= Records shown =
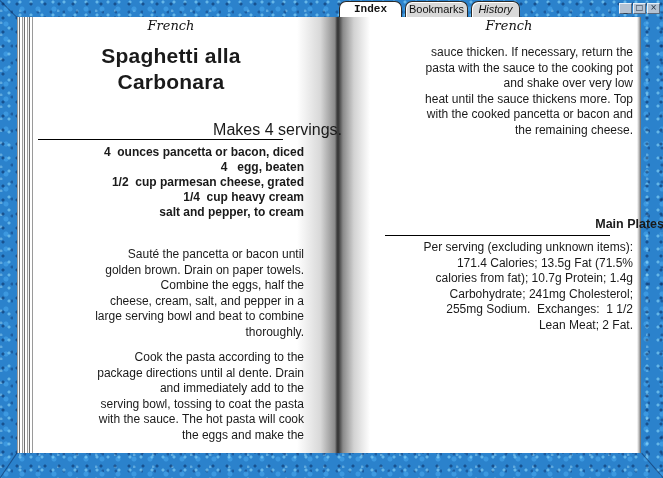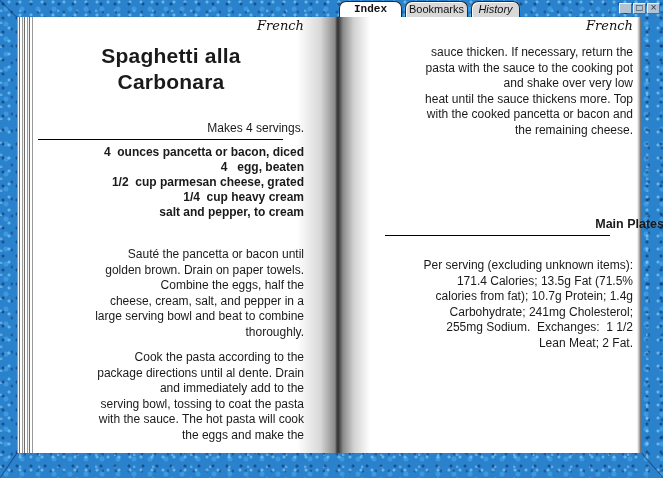"French" .page-header { text-align: none -> center }
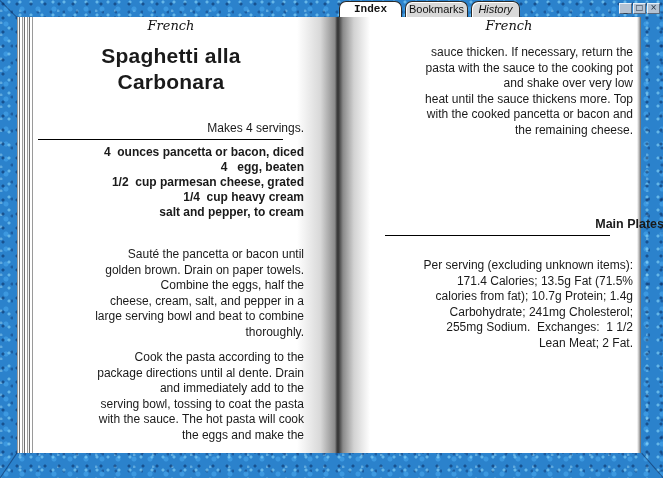"Makes 4 servings." .servings { font-size: 12px -> 16px; margin-left: none -> 38px }
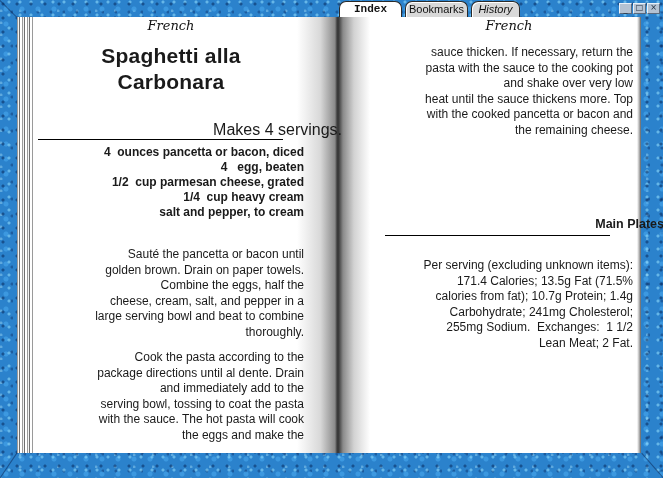"Per serving (excluding unknown items):" div.blk { top: 241px -> 223px }
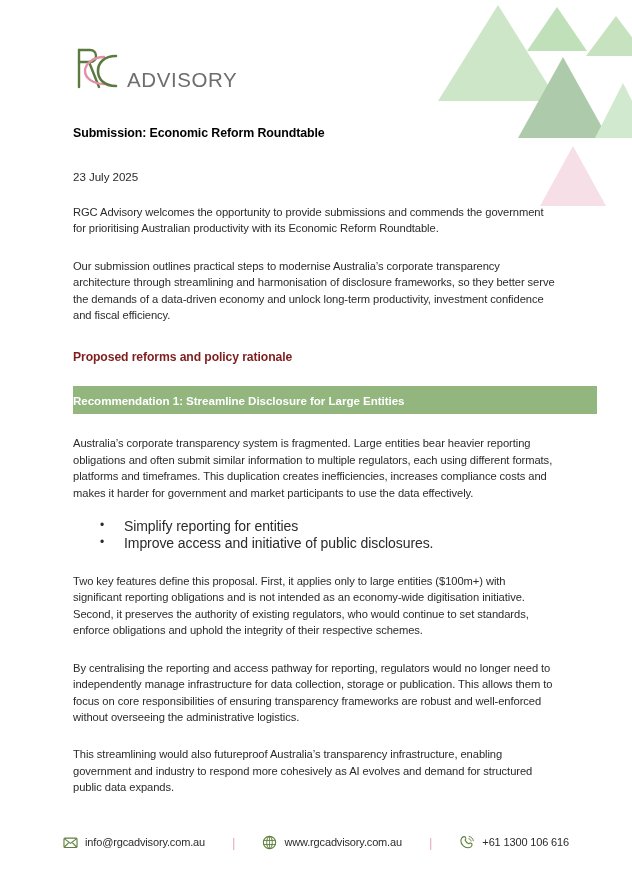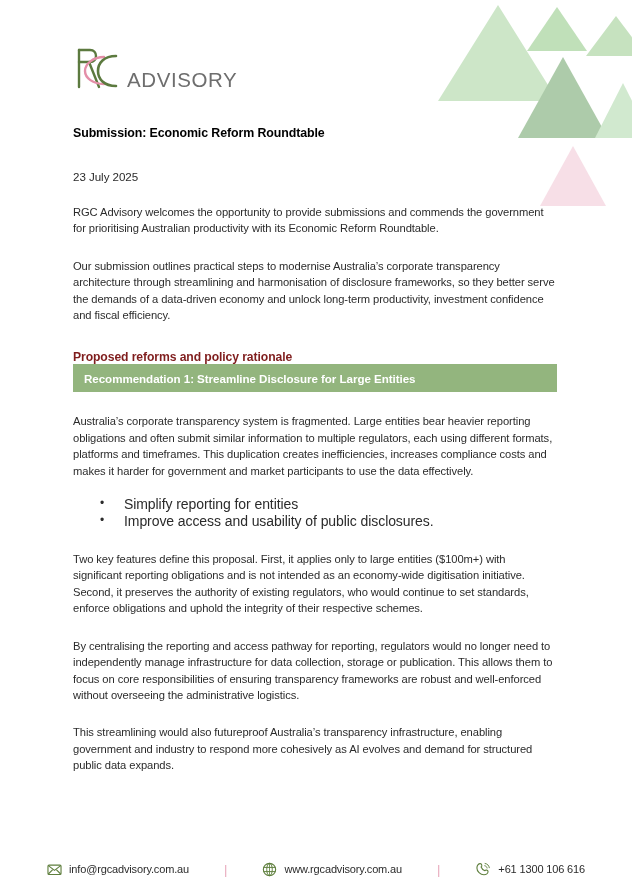"Recommendation 1: Streamline Disclosure" .rec-banner { margin-top: none -> 22px; padding-left: 11px -> 0; width: 484px -> 524px }
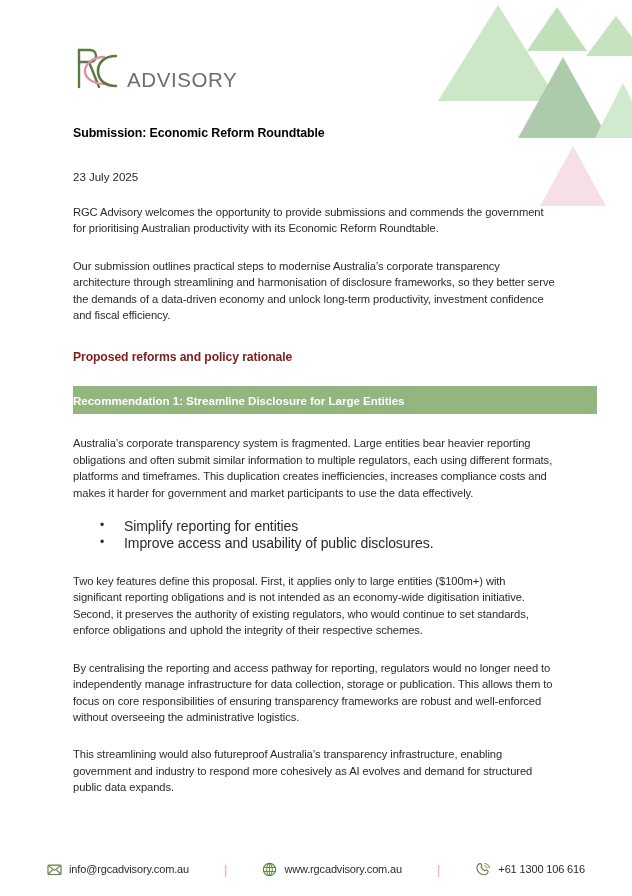"Improve access and usability of" li { text: usability -> initiative }
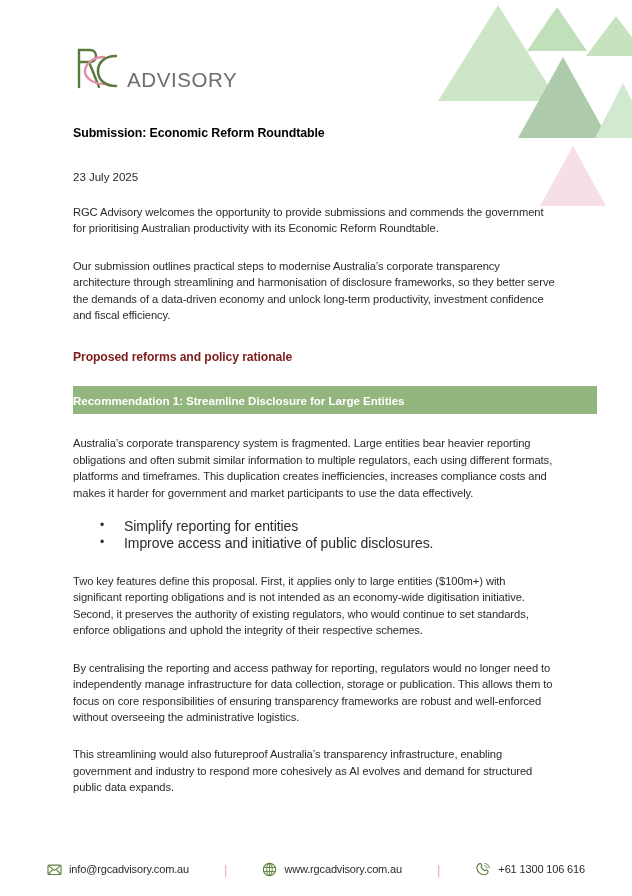"info@rgcadvisory.com.au" #footer { gap: 16px -> 8px; top: 856px -> 829px }
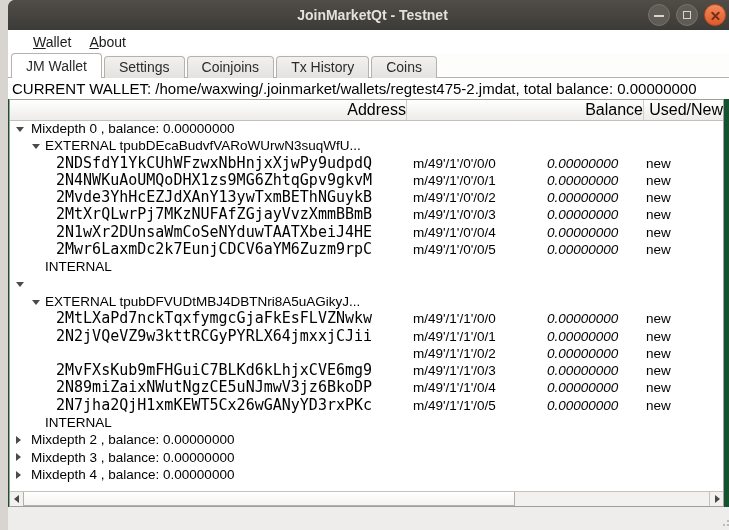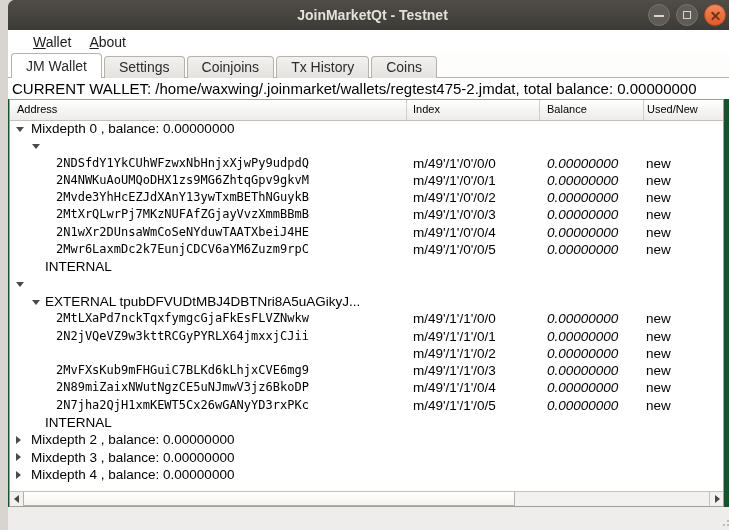"Address" .hcell { font-size: 11px -> 16px; text-align: none -> right }
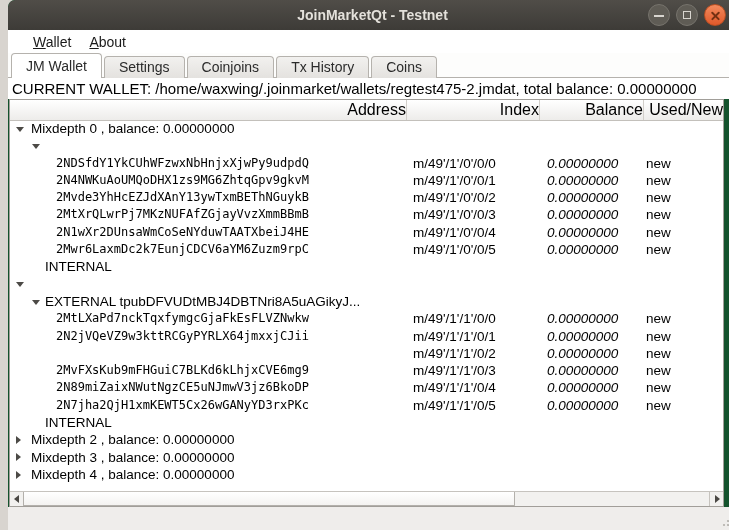"Index" div.hcell { html: <div>Index</div> -> none }
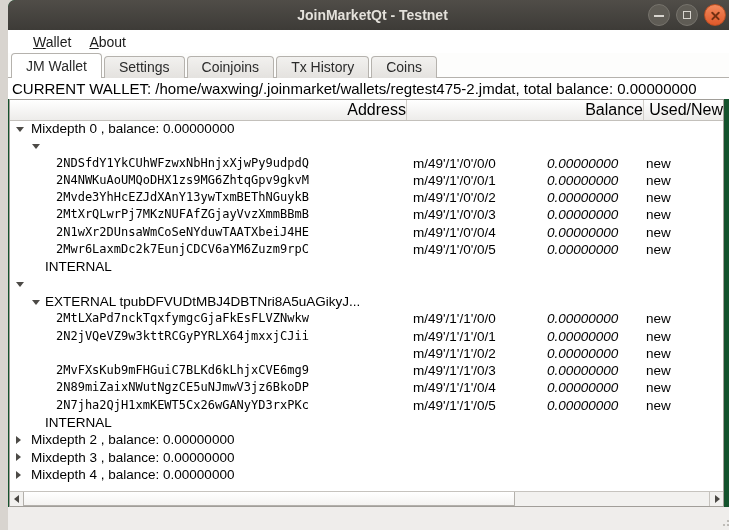"EXTERNAL tpubDEcaBudvfVARoWUrwN3suqWfU..." span.tlabel { html: none -> <span>EXTERNAL tpubDEcaBudvfVARoWUrwN3suqWfU...</span> }
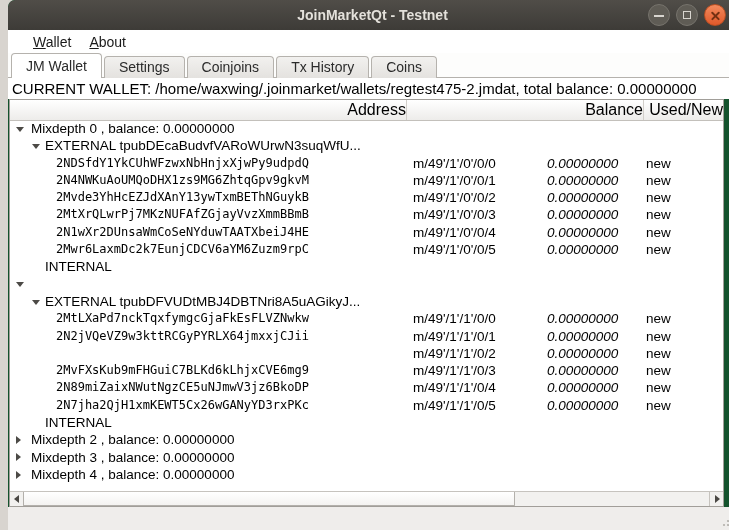"2NDSfdY1YkCUhWFzwxNbHnjxXjwPy9udpdQ" .addr { font-size: 12px -> 15px }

= Brief =
Would you please output the listing above exactly, leaving out the pictures?

= Expected answer =
"French" .page-header { text-align: none -> center }
"Makes 4 servings." .servings { font-size: 12px -> 16px; margin-left: none -> 38px }
"Per serving (excluding unknown items):" div.blk { top: 241px -> 223px }
"Recommendation 1: Streamline Disclosure" .rec-banner { margin-top: none -> 22px; padding-left: 11px -> 0; width: 484px -> 524px }
"Improve access and usability of" li { text: usability -> initiative }
"info@rgcadvisory.com.au" #footer { gap: 16px -> 8px; top: 856px -> 829px }
"Address" .hcell { font-size: 11px -> 16px; text-align: none -> right }
"Index" div.hcell { html: <div>Index</div> -> none }
"EXTERNAL tpubDEcaBudvfVARoWUrwN3suqWfU..." span.tlabel { html: none -> <span>EXTERNAL tpubDEcaBudvfVARoWUrwN3suqWfU...</span> }
"2NDSfdY1YkCUhWFzwxNbHnjxXjwPy9udpdQ" .addr { font-size: 12px -> 15px }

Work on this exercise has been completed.